=== Begin Enclosure ===

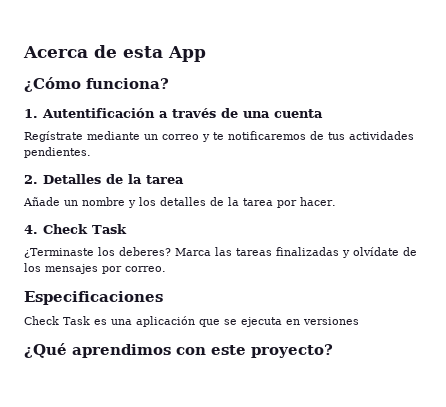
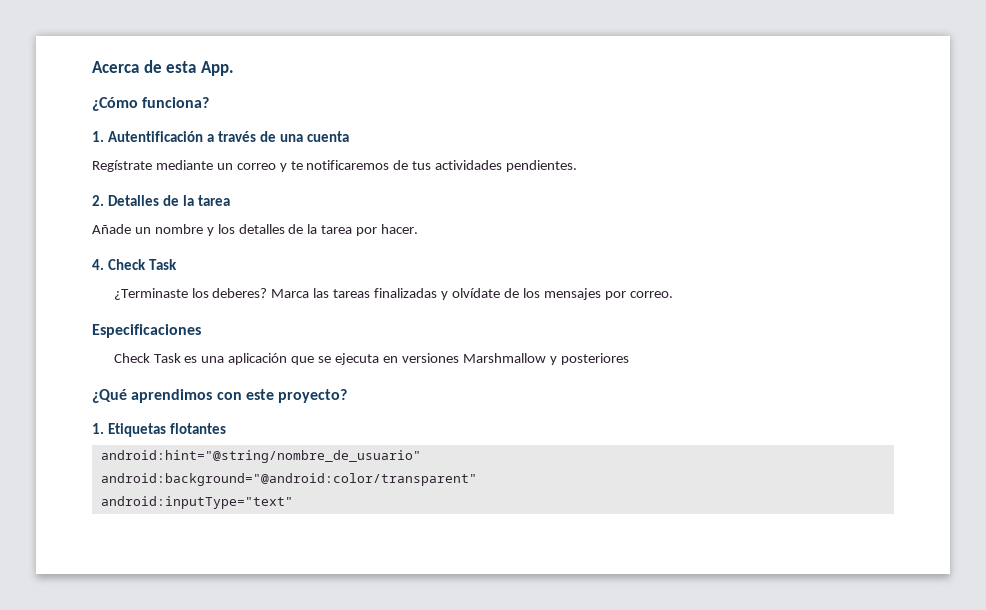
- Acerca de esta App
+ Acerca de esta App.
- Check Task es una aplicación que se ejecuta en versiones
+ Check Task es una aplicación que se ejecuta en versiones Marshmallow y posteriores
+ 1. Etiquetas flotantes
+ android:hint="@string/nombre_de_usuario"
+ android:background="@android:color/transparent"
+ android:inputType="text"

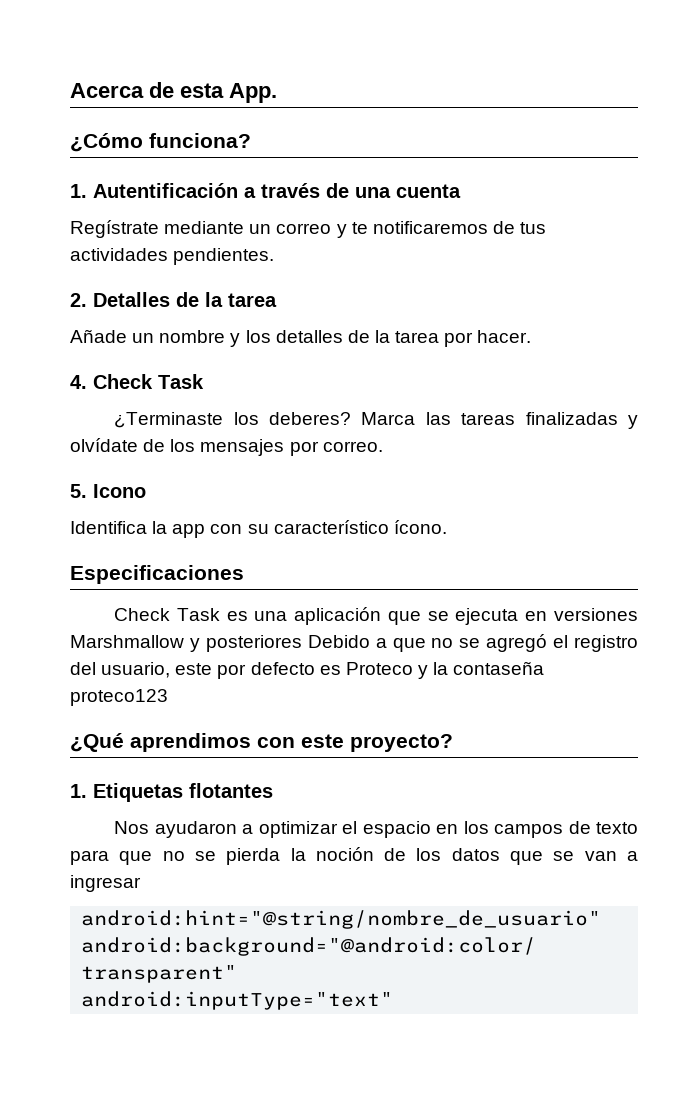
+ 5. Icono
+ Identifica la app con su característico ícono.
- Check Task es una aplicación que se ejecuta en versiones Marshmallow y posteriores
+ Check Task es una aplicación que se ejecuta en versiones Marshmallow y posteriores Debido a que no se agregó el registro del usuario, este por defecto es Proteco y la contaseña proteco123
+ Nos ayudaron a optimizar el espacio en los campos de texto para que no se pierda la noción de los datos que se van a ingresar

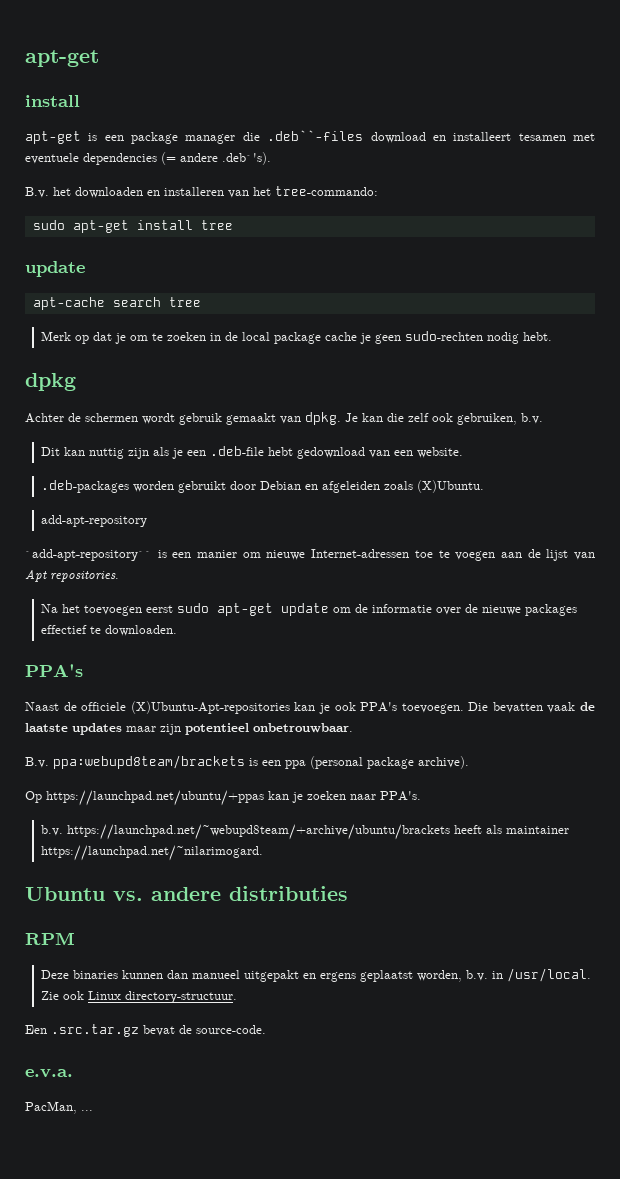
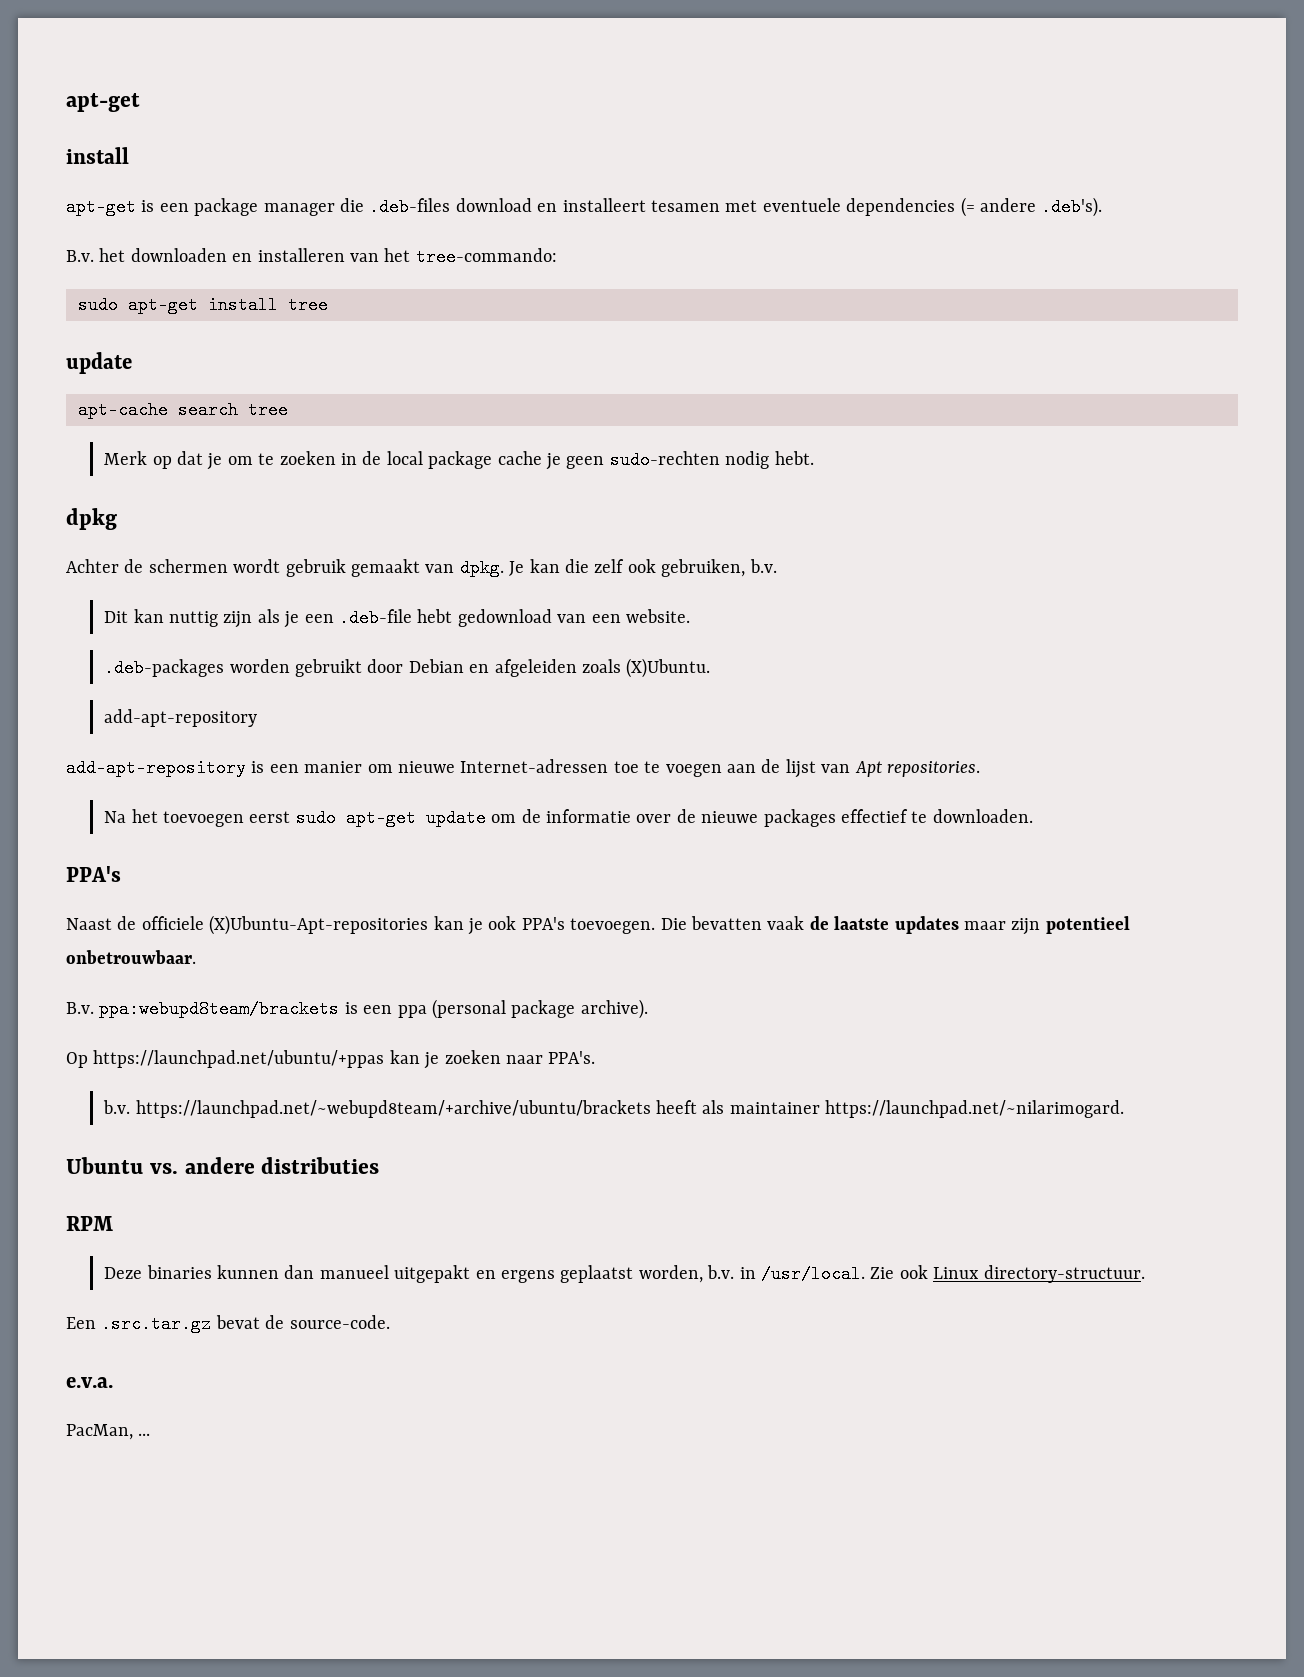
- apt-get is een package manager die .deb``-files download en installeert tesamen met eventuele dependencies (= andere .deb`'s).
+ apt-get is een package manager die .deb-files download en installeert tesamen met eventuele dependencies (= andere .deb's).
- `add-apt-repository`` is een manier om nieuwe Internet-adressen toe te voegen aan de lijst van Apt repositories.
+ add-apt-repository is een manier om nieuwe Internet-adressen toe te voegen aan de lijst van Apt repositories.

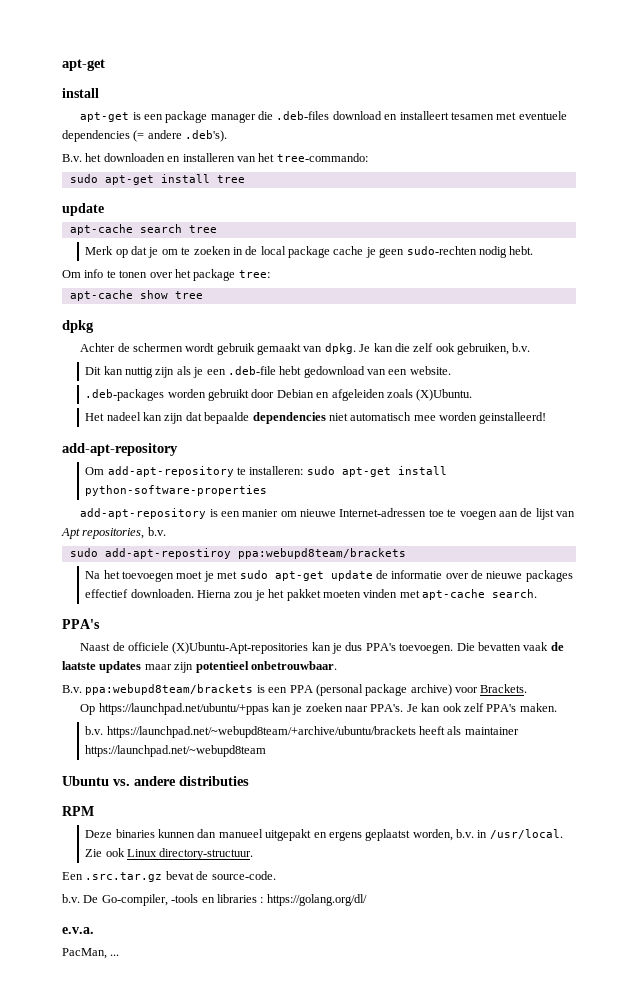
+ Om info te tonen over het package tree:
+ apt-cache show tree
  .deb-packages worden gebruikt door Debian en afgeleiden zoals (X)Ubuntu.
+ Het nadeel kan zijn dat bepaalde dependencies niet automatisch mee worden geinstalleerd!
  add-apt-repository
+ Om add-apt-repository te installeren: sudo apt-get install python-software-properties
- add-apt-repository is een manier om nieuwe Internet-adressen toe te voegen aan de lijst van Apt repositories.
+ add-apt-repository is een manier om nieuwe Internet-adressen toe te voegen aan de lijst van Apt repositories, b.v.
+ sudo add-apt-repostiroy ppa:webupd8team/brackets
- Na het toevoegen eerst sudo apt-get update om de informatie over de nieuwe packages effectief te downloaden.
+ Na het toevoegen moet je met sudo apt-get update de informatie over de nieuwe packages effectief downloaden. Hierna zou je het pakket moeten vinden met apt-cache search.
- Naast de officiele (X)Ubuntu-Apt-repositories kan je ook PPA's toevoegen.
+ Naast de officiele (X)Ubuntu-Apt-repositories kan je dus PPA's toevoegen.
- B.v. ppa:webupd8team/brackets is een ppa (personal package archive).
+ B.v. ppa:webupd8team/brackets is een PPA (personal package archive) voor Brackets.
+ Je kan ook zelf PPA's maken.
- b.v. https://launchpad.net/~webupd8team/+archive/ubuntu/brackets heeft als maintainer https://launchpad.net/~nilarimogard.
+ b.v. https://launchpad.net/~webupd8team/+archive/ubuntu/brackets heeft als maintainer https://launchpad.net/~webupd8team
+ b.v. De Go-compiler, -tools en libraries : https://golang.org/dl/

=== End Enclosure ===

## Task statement
Word-for-word copy, no pictures: write out the entries above in full.

## Answer space
- Acerca de esta App
+ Acerca de esta App.
- Check Task es una aplicación que se ejecuta en versiones
+ Check Task es una aplicación que se ejecuta en versiones Marshmallow y posteriores
+ 1. Etiquetas flotantes
+ android:hint="@string/nombre_de_usuario"
+ android:background="@android:color/transparent"
+ android:inputType="text"

+ 5. Icono
+ Identifica la app con su característico ícono.
- Check Task es una aplicación que se ejecuta en versiones Marshmallow y posteriores
+ Check Task es una aplicación que se ejecuta en versiones Marshmallow y posteriores Debido a que no se agregó el registro del usuario, este por defecto es Proteco y la contaseña proteco123
+ Nos ayudaron a optimizar el espacio en los campos de texto para que no se pierda la noción de los datos que se van a ingresar

- apt-get is een package manager die .deb``-files download en installeert tesamen met eventuele dependencies (= andere .deb`'s).
+ apt-get is een package manager die .deb-files download en installeert tesamen met eventuele dependencies (= andere .deb's).
- `add-apt-repository`` is een manier om nieuwe Internet-adressen toe te voegen aan de lijst van Apt repositories.
+ add-apt-repository is een manier om nieuwe Internet-adressen toe te voegen aan de lijst van Apt repositories.

+ Om info te tonen over het package tree:
+ apt-cache show tree
  .deb-packages worden gebruikt door Debian en afgeleiden zoals (X)Ubuntu.
+ Het nadeel kan zijn dat bepaalde dependencies niet automatisch mee worden geinstalleerd!
  add-apt-repository
+ Om add-apt-repository te installeren: sudo apt-get install python-software-properties
- add-apt-repository is een manier om nieuwe Internet-adressen toe te voegen aan de lijst van Apt repositories.
+ add-apt-repository is een manier om nieuwe Internet-adressen toe te voegen aan de lijst van Apt repositories, b.v.
+ sudo add-apt-repostiroy ppa:webupd8team/brackets
- Na het toevoegen eerst sudo apt-get update om de informatie over de nieuwe packages effectief te downloaden.
+ Na het toevoegen moet je met sudo apt-get update de informatie over de nieuwe packages effectief downloaden. Hierna zou je het pakket moeten vinden met apt-cache search.
- Naast de officiele (X)Ubuntu-Apt-repositories kan je ook PPA's toevoegen.
+ Naast de officiele (X)Ubuntu-Apt-repositories kan je dus PPA's toevoegen.
- B.v. ppa:webupd8team/brackets is een ppa (personal package archive).
+ B.v. ppa:webupd8team/brackets is een PPA (personal package archive) voor Brackets.
+ Je kan ook zelf PPA's maken.
- b.v. https://launchpad.net/~webupd8team/+archive/ubuntu/brackets heeft als maintainer https://launchpad.net/~nilarimogard.
+ b.v. https://launchpad.net/~webupd8team/+archive/ubuntu/brackets heeft als maintainer https://launchpad.net/~webupd8team
+ b.v. De Go-compiler, -tools en libraries : https://golang.org/dl/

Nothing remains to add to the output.